<<<<
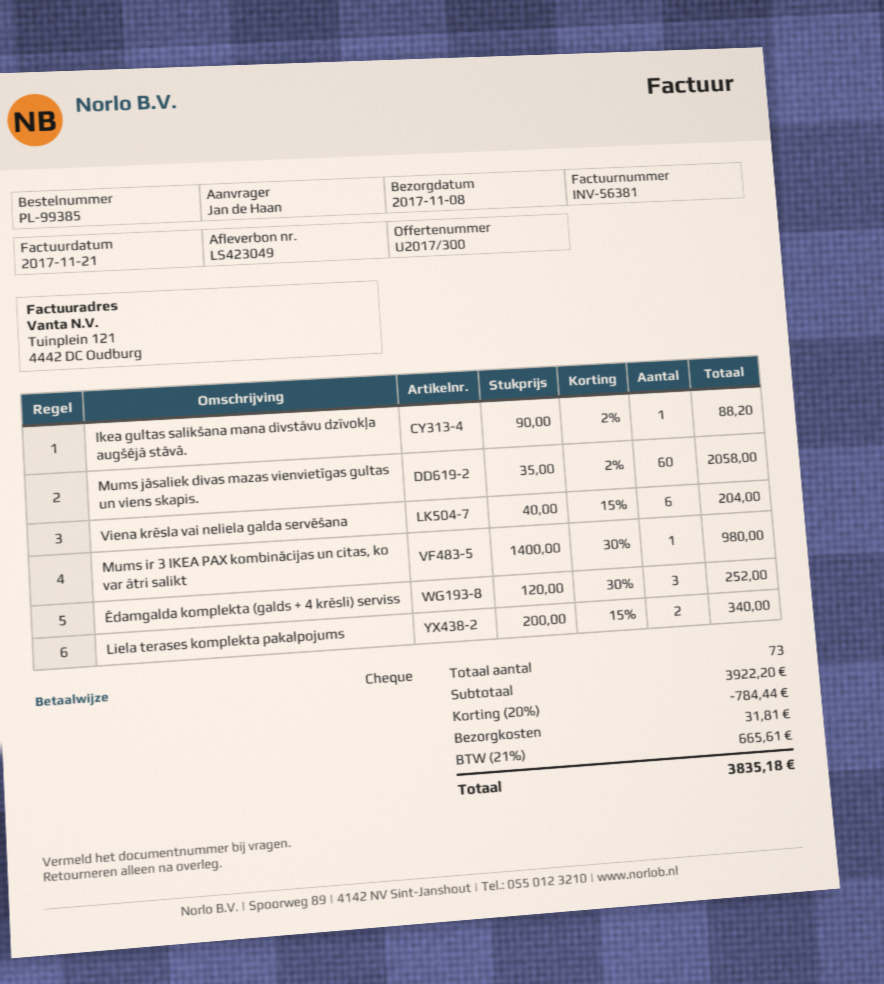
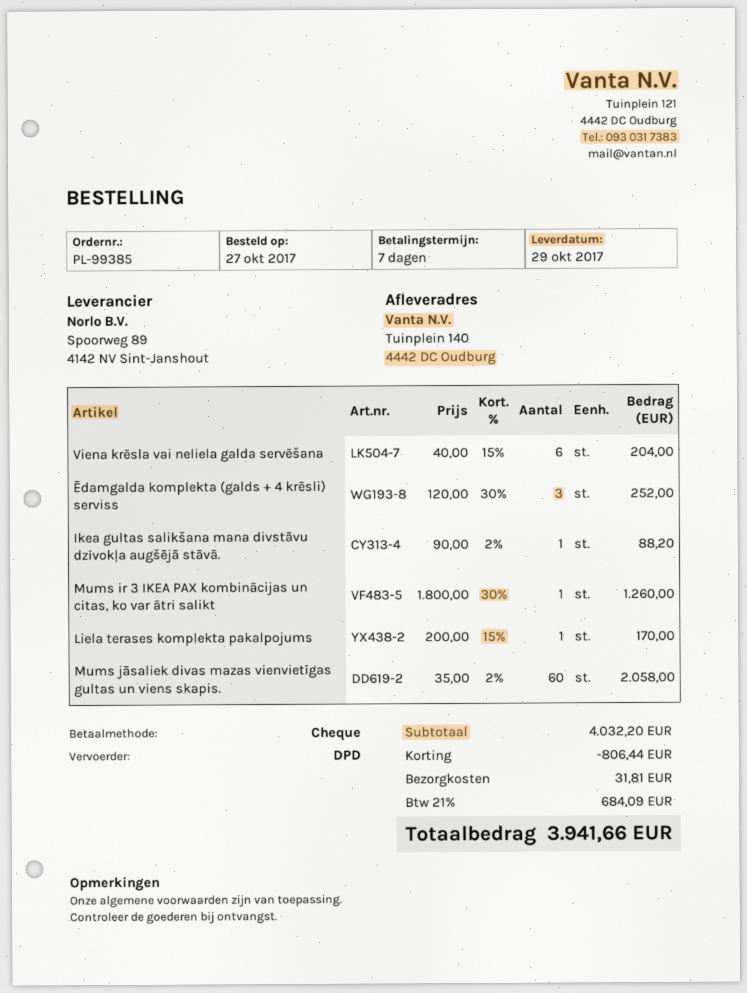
delivery date: 2017-11-08 -> 2017-10-29
Mums ir 3 IKEA PAX kombinācijas un citas, ko var ātri salikt: 1 x 1400.00 - 30% = 980.00 -> 1 x 1800.00 - 30% = 1260.00
Liela terases komplekta pakalpojums: 2 x 200.00 - 15% = 340.00 -> 1 x 200.00 - 15% = 170.00
subtotal: 3922.20 -> 4032.20
discount: 784.44 -> 806.44
tax: 21% = 665.61 -> 21% = 684.09
total: 3835.18 -> 3941.66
>>>>
▶ _Work required_
Reprint every record exactly and skip the pictures.

▶ _Response box_
delivery date: 2017-11-08 -> 2017-10-29
Mums ir 3 IKEA PAX kombinācijas un citas, ko var ātri salikt: 1 x 1400.00 - 30% = 980.00 -> 1 x 1800.00 - 30% = 1260.00
Liela terases komplekta pakalpojums: 2 x 200.00 - 15% = 340.00 -> 1 x 200.00 - 15% = 170.00
subtotal: 3922.20 -> 4032.20
discount: 784.44 -> 806.44
tax: 21% = 665.61 -> 21% = 684.09
total: 3835.18 -> 3941.66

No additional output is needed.